Libya became a part of the Muslim world during the Middle Ages, and that was about the only unifying aspect in the country for almost a millennium. As World War II approached, the country was an Italian colony, and the people were none to happy about that fact. In 1939, when England and France entered the war, the Libyan nationalists saw an opportunity to get rid of Italy’s dominance, and led by the man who would later become known as King Idris, the bickering tribes reached an agreement in Cairo. Italy formally entered the war in June of 1940 on the side of Germany, and the Libyans used that opportunity to join the Allies. In spite of the much-needed Libyan assistance in their war effort, the British were unwilling to negotiate a deal for Libya’s independence until the conflict was over.
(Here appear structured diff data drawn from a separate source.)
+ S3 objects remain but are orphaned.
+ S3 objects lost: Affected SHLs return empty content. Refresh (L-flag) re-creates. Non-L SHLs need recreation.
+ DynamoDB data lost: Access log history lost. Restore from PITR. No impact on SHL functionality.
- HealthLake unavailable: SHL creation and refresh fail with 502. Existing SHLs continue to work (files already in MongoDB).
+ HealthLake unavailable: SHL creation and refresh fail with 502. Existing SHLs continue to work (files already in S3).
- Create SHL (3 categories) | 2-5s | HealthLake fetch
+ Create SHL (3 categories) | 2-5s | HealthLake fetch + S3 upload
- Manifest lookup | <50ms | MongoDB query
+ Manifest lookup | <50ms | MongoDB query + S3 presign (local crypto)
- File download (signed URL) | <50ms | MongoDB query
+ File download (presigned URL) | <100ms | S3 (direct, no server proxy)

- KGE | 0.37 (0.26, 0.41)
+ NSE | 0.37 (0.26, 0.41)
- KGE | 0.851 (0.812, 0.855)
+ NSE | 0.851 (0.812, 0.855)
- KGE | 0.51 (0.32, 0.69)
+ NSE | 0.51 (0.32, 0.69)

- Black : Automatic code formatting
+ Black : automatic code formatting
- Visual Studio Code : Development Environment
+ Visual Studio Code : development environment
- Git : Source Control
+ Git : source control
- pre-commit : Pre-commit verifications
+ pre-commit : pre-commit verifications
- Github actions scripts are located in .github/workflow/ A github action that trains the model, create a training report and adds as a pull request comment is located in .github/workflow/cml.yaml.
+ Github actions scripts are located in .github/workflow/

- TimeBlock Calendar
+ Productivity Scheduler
In spite of this rebuff, five battalions of Libyans and their air force, known as the Sanusi Army, joined the British on the front lines and served with great distinction.

 

It was not until 1951, under the leadership of King Idris, that the country was established as a federal monarchy and a constitutional democracy. Libya’s constitution provided for a Chamber of Deputies, a prime minister, and a lower bicameral legislature. The King would appoint the Council of Ministers, while the upper house of senators, which consisted of eight representatives from each of the former provincial governments, were publicly nominated or elected. Rather than go into detail about its complex structure, the process by which the country was governed could be stated rather simplistically: the King could veto any legislation he didn’t like and he had the right at any given time to dissolve the lower house. However, during the country’s first election, political parties were outlawed and groups opposing those in power were declared illegal. Effectively, the executive arm of the Libya government became a place used more for debating economic theory than one that attempted accomplished anything. During this period, Libya’s capital was located both in Benghazi and in Tripoli.

 

Moreover, during the period after its independence and before the reigns of government were taken over completely by Muammar al in 1969, Libya was considered both a conservative member of the League of Arab States (the Arab League) and had a profoundly pro-western propensity. Both Britain and the United States installed major military bases in Libya in exchange for their economic assistance. During this period, Libya maintained warm diplomatic relations with France, Greece, Italy, and Turkey. Although Libya had diplomatic relations with the Soviet Union, as well, for the most part they remained independent of the Eastern-Bloc. Libya, because of its massive expansive of parched deserts, did not have much going for it in terms of agricultural production, mining or trade and thus was dependent on the West for economic subsidies to see it through. The maturation process was virtually non-existent.

 

Then, in 1959, an extraordinary event occurred when engineers from Exxon found rich deposits oil in the Cyrenaica province of Libya. This altered the entire economic composition of the country. For the time, Libya negotiated an exceptionally favorable profit sharing arrangement with the western oil companies, keeping approximately 50% of the gross revenues. Libya was now in a position to be in charge of its own destiny; the oil was not only plentiful, but of exceptional quality, and in addition, Libya’s ports were only a stones- throw away from the oil-thirsty European markets. Now having some excess money to spend, Libya determined to correct some of its problems.

 

The country’s agricultural production had fallen off substantially, due to Libya’s dependence on oil revenues, and irrigation projects were initiated in an attempt to achieve independence in that area. The government was reconstituted as a Monarchy, and the original three provinces were divided into a total of ten states. It was anticipated that this would undermine regional thinking within the country and that the population would view Libya more as one entity, instead of three. The constitution of 1963 reflected this change, and the government was formally modified into a unitary state.

 

While a founding partner of the Arab League, Libya did not become embroiled in foreign intrigues, particularly the conflict with Israel. On the other hand, when it came to assisting fellow members of the League in gaining independence, Libya was always available to help. The population was becoming substantially more nationalistic, while in neighboring Egypt; Gamal Abdul Nasser had become a rallying point for all the Arab States. Libya asked the foreigners that had military bases in their country to pull up stakes, which included the United States and Britain. However, this process was not accomplished overnight, and the Americans did not fully abandon Wheelus Air Base until six years later, in 1970.

 

Libya’s perception of the West started to change dramatically during the 1967 Arab-Israeli War. Both oil workers and students rioted against the West; American and British Embassies were severely damaged by out-of-control mobs that also attacked foreign oil company offices. Libyan Jews were also attacked, which caused the entire community of Libyan Jews to pick up and leave the country. As an aftermath of the Arab-Israeli War, while Libya was still shying away from Arab politics, they were very agreeable to provide substantial money to Egypt, Syria and Jordan, whose infrastructures had been destroyed by Israeli planes.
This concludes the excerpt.